The idea of splitting state-controlled Czech utility CEZ is nonsense and would present several problems, Industry Minister Tomas Huner was quoted as saying.
CEZ, with a market capitalisation of $13.2 billion, has been looking at ways to raise shareholder value by separating regulated assets such as renewable energy and distribution from traditional production in lignite and nuclear plants.
A plan under consideration would give the government, which holds a 70 percent stake in CEZ, full control of the traditional energy business and allow it to proceed with construction of a new nuclear power plant that CEZ has refused to undertake as a private enterprise without state guarantees.

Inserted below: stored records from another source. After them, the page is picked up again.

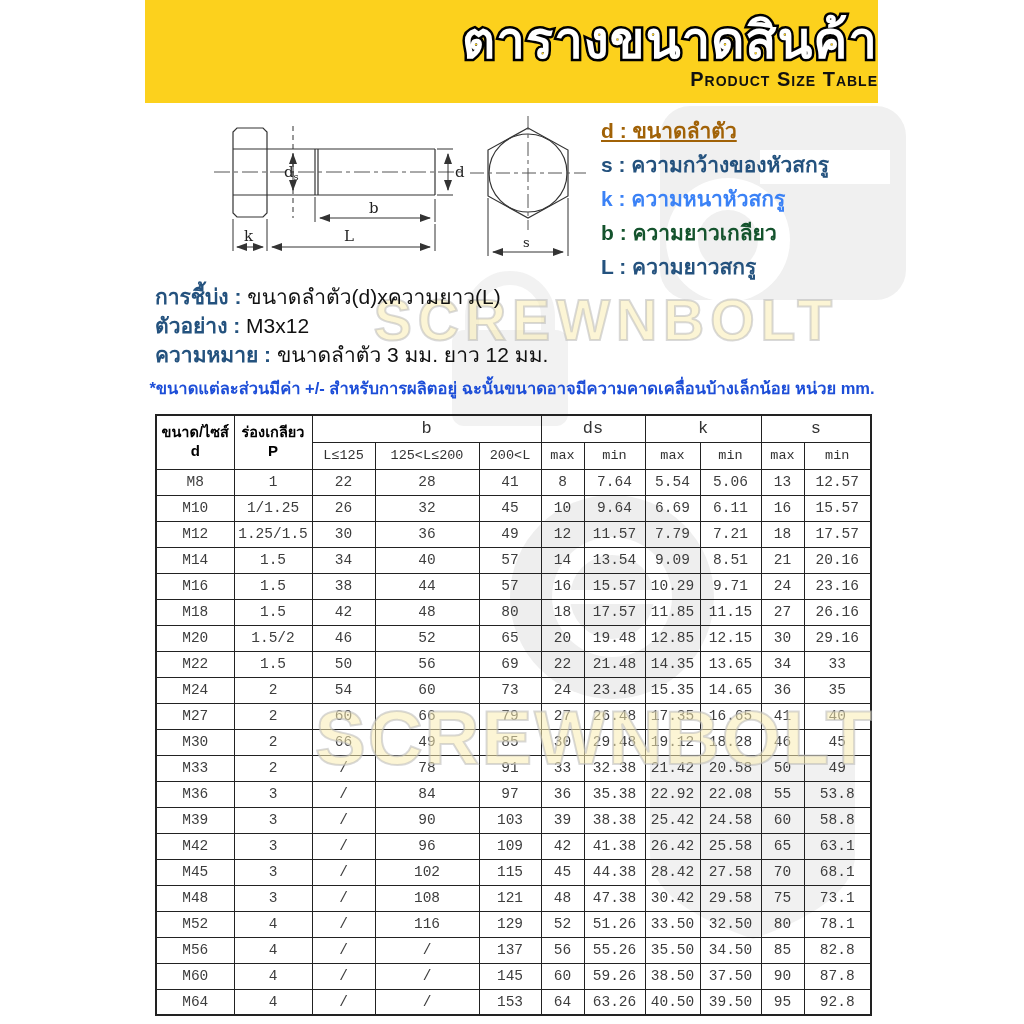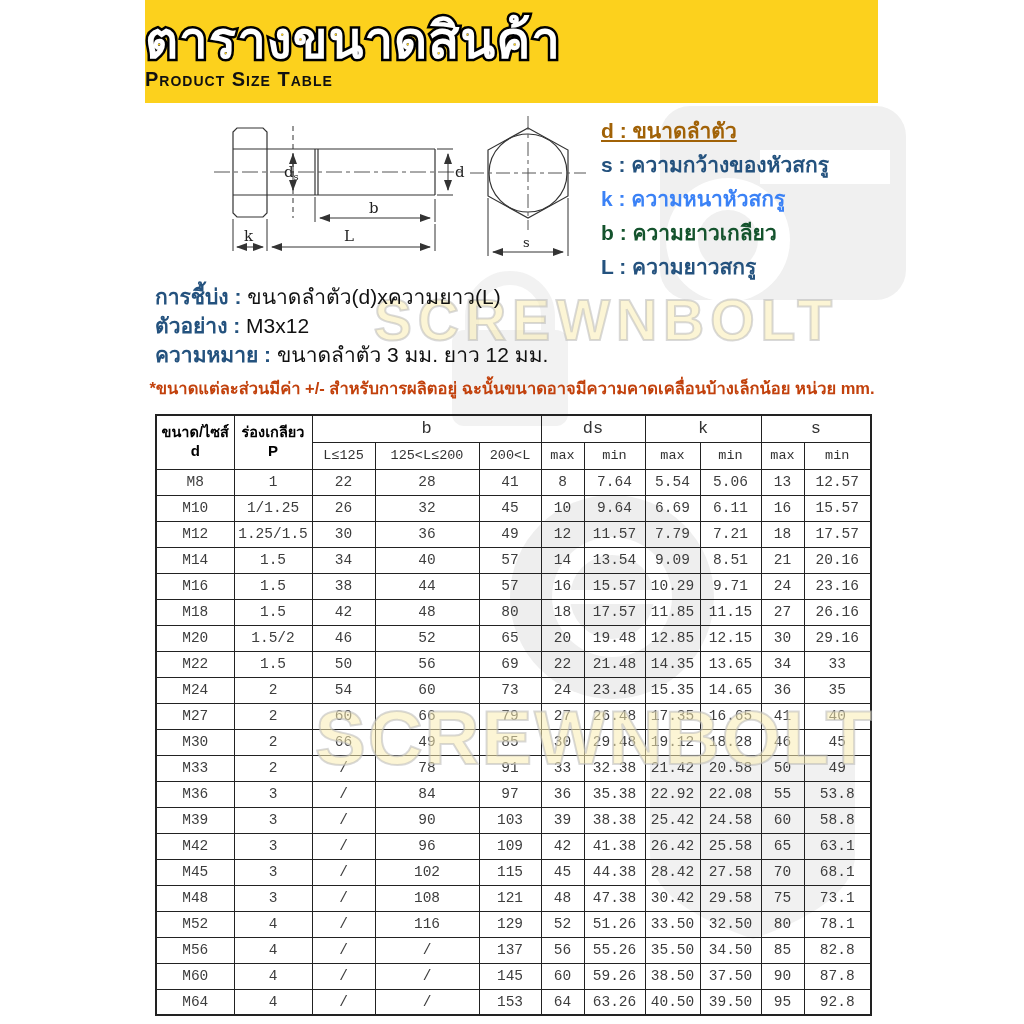--- a/index.html
+++ b/index.html
@@ -15,21 +15,21 @@
     font-family:"Liberation Sans",sans-serif;
     color:rgba(250,236,178,0.55);
     -webkit-text-stroke:2px rgba(186,186,186,0.55);
     pointer-events:none;user-select:none;
   }
   .wm1{left:188px;top:287px;width:650px;font-size:57px;letter-spacing:6px;z-index:1;}
   .wm2{left:150px;top:694px;width:724px;font-size:76px;letter-spacing:2px;z-index:3;}
   
   .banner{
     position:absolute;left:145px;top:0;width:733px;height:103px;z-index:2;
-    display:flex;flex-direction:column;align-items:flex-start;justify-content:center;
+    display:flex;flex-direction:column;align-items:flex-end;justify-content:center;
   }
   .banner-title{
     font-size:51px;font-weight:800;color:#ffffff;letter-spacing:1px;
     -webkit-text-stroke:5px #000;paint-order:stroke fill;
     line-height:1.05;margin-top:2px;
   }
   .banner-sub{
     font-size:20px;font-weight:700;color:#111;letter-spacing:1px;
     font-variant:small-caps;margin-top:1px;
   }
@@ -173,21 +173,21 @@
     <span class="ind-label">การชี้บ่ง</span><span class="ind-label"> : </span><span class="ind-value">ขนาดลำตัว(d)xความยาว(L)</span>
   </div>
   <div class="ind-line">
     <span class="ind-label">ตัวอย่าง</span><span class="ind-label"> : </span><span class="ind-value">M3x12</span>
   </div>
   <div class="ind-line">
     <span class="ind-label">ความหมาย</span><span class="ind-label"> : </span><span class="ind-value">ขนาดลำตัว 3 มม. ยาว 12 มม.</span>
   </div>
 </div>
 
-<div class="note" style="color: #c2410c;">*ขนาดแต่ละส่วนมีค่า +/- สำหรับการผลิตอยู่ ฉะนั้นขนาดอาจมีความคาดเคลื่อนบ้างเล็กน้อย หน่วย mm.</div>
+<div class="note" style="color: #1d4ed8;">*ขนาดแต่ละส่วนมีค่า +/- สำหรับการผลิตอยู่ ฉะนั้นขนาดอาจมีความคาดเคลื่อนบ้างเล็กน้อย หน่วย mm.</div>
 
 <table class="size-table">
   <colgroup>
     <col style="width:78px">
       <col style="width:78px">
       <col style="width:63px">
       <col style="width:104px">
       <col style="width:62px">
       <col style="width:43px">
       <col style="width:61px">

Some minority shareholders have also been opposed to taking on the nuclear plant project, according to Reuters.
“I think the split (of CEZ) is silly,” Huner said in an interview with the Hospodarske Noviny daily. “We can talk about splitting the firm once the impact on shareholders has been calculated.”
Huner said he did not understand why distribution would not be included with coal and nuclear assets and added that it remains unclear whether the proposed reorganisation is the best option to finance new nuclear capacity.
In a separate interview with newspaper Mlada Fronta Dnes on Friday, CEZ Chief Executive Daniel Benes said the company was looking for solutions that would benefit all shareholders.
“We can, for example, internally separate assets to address investors who will want to invest into a modern, innovative energy firm but not in coal-fired plants,” Benes said.